(Aim of the exercise):
Below, locate the line that contains "05:40: none -> 0.6". Repeat exactly from that line to the line that contains "2024-05-31: none -> 6000", inclusive, leaving out the pictures.

==============================

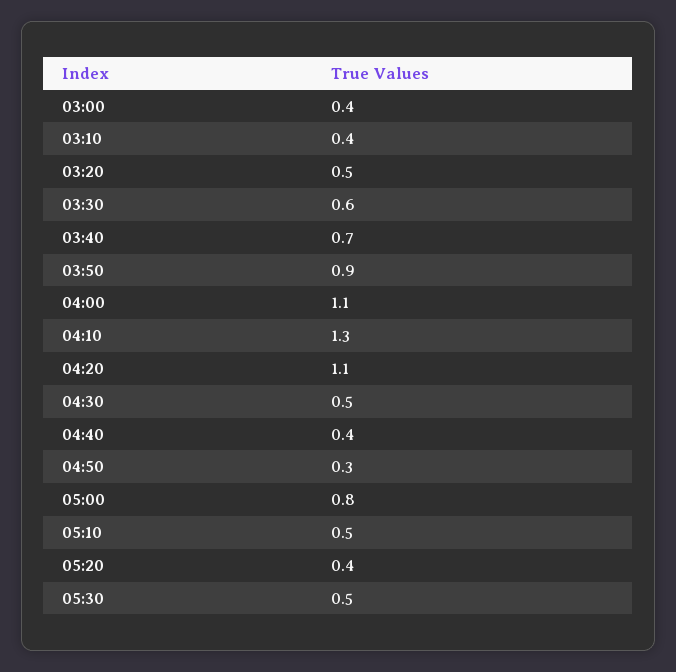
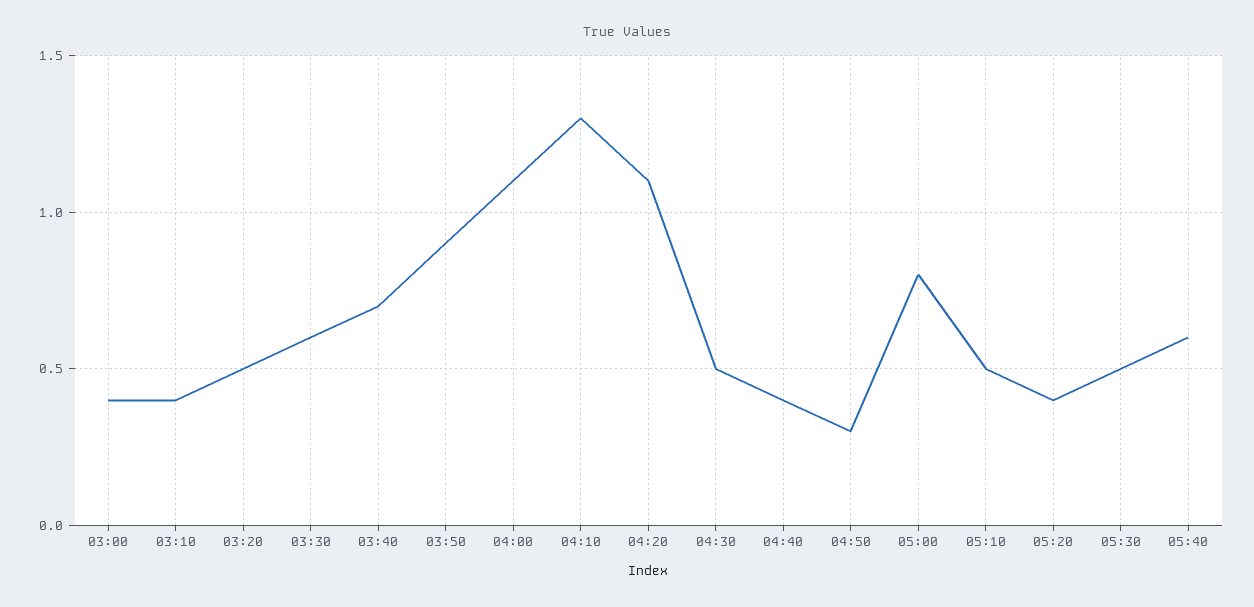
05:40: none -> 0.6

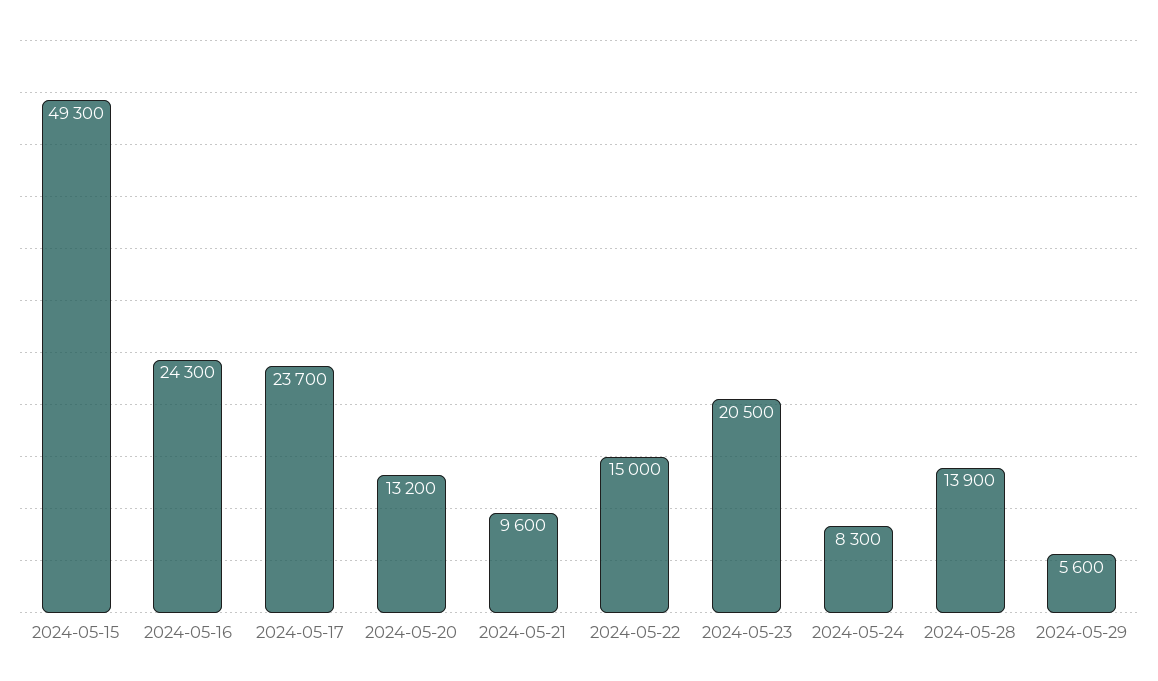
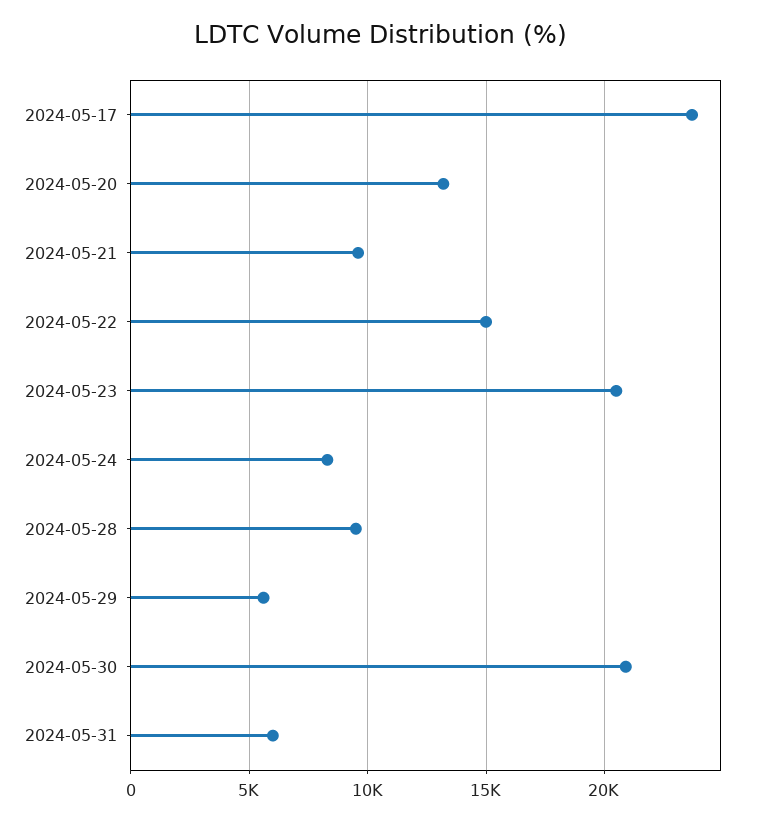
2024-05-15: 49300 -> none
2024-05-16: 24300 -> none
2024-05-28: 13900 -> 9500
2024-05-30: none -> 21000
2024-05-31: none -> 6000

==============================

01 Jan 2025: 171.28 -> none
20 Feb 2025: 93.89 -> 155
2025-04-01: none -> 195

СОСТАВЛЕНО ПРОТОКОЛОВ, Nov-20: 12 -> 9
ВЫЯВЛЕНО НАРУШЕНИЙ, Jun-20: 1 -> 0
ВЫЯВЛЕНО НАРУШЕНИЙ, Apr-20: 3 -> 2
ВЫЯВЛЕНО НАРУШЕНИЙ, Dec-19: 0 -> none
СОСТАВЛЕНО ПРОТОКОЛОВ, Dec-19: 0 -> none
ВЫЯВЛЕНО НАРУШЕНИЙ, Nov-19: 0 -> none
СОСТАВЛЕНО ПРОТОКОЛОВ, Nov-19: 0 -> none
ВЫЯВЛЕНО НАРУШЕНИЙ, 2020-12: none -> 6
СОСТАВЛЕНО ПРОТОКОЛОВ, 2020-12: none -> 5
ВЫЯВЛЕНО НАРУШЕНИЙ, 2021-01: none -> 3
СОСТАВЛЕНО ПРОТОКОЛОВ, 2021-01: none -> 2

==============================

(Completed exercise):
05:40: none -> 0.6

2024-05-15: 49300 -> none
2024-05-16: 24300 -> none
2024-05-28: 13900 -> 9500
2024-05-30: none -> 21000
2024-05-31: none -> 6000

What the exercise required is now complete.